Data for analysis Block Start
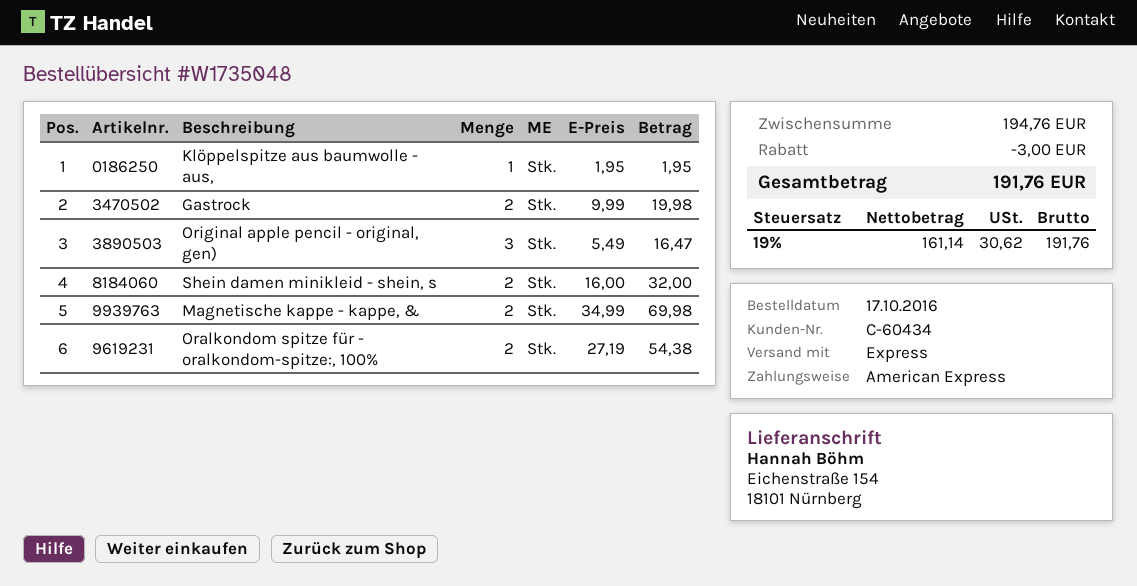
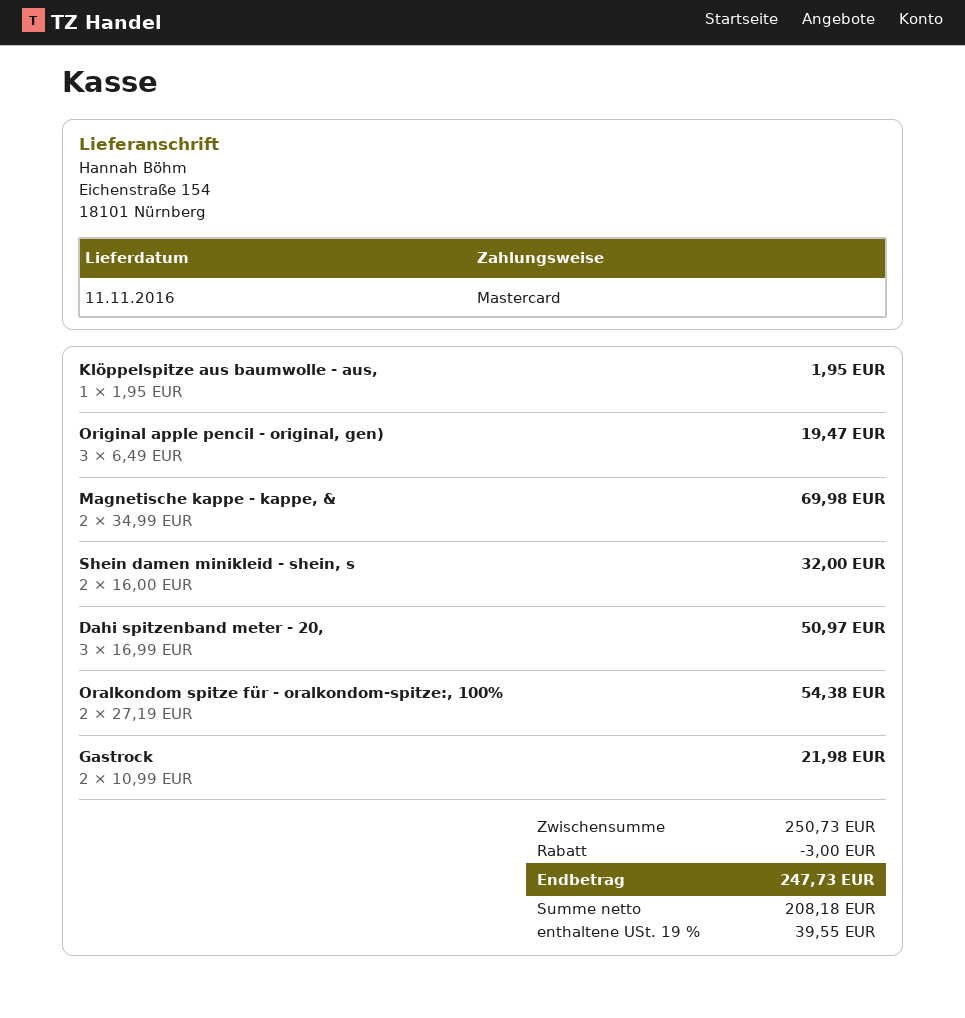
payment method: American Express -> Mastercard
Gastrock: 2 x 9.99 = 19.98 -> 2 x 10.99 = 21.98
Original apple pencil - original, gen): 3 x 5.49 = 16.47 -> 3 x 6.49 = 19.47
Dahi spitzenband meter - 20,: none -> 3 x 16.99 = 50.97
subtotal: 194.76 -> 250.73
net: 161.14 -> 208.18
tax: 19% = 30.62 -> 19% = 39.55
total: 191.76 -> 247.73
Data for analysis Block End
The line with "net: 161.14 -> 208.18" and all lines after it through the end of the data above: write these out exactly and add nothing.

net: 161.14 -> 208.18
tax: 19% = 30.62 -> 19% = 39.55
total: 191.76 -> 247.73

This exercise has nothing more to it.